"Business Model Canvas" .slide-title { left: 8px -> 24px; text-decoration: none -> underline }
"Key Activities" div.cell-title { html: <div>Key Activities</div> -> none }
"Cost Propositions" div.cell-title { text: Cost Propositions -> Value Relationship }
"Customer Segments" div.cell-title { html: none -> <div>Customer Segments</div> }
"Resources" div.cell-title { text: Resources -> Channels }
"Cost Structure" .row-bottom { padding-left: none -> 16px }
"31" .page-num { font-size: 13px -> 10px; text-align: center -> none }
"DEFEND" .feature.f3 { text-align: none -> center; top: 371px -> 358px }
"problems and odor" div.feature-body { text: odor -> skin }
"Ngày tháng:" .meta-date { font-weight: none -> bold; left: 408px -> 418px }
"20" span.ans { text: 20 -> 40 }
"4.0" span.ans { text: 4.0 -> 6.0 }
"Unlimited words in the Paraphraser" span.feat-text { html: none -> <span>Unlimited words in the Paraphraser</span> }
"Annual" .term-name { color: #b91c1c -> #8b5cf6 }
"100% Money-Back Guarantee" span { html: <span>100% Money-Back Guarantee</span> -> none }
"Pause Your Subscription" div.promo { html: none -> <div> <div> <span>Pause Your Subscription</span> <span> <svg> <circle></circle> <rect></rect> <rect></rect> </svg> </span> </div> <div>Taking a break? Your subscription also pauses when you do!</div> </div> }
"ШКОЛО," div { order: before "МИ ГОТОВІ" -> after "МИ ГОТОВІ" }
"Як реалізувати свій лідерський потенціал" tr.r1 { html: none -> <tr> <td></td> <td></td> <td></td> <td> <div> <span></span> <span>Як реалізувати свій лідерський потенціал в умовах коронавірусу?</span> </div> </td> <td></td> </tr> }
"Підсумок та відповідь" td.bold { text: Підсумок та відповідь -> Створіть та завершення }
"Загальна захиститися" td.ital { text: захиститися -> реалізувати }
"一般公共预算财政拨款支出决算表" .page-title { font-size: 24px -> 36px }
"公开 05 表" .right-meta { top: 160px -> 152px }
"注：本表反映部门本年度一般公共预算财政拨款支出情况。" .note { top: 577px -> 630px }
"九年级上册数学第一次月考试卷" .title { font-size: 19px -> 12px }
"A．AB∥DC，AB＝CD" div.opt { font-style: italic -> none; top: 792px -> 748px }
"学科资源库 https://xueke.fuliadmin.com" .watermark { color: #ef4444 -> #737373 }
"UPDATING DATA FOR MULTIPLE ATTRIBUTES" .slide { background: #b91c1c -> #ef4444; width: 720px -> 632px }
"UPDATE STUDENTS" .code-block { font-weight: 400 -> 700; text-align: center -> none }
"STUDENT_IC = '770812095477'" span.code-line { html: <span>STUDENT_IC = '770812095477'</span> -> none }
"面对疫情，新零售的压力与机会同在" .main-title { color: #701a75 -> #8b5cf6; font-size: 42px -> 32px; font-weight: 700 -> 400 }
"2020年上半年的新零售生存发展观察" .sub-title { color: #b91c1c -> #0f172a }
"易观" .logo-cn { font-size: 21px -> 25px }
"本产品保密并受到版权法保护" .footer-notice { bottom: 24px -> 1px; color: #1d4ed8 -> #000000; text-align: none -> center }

____

ACTIVITY
All that is wanted is the stretch of lines above from the one containing "text: Підсумок та" through the one containing "<span>STUDENT_IC = '770812095477'</span>", duplicated exactly.

SOLUTION BELOW
"Підсумок та відповідь" td.bold { text: Підсумок та відповідь -> Створіть та завершення }
"Загальна захиститися" td.ital { text: захиститися -> реалізувати }
"一般公共预算财政拨款支出决算表" .page-title { font-size: 24px -> 36px }
"公开 05 表" .right-meta { top: 160px -> 152px }
"注：本表反映部门本年度一般公共预算财政拨款支出情况。" .note { top: 577px -> 630px }
"九年级上册数学第一次月考试卷" .title { font-size: 19px -> 12px }
"A．AB∥DC，AB＝CD" div.opt { font-style: italic -> none; top: 792px -> 748px }
"学科资源库 https://xueke.fuliadmin.com" .watermark { color: #ef4444 -> #737373 }
"UPDATING DATA FOR MULTIPLE ATTRIBUTES" .slide { background: #b91c1c -> #ef4444; width: 720px -> 632px }
"UPDATE STUDENTS" .code-block { font-weight: 400 -> 700; text-align: center -> none }
"STUDENT_IC = '770812095477'" span.code-line { html: <span>STUDENT_IC = '770812095477'</span> -> none }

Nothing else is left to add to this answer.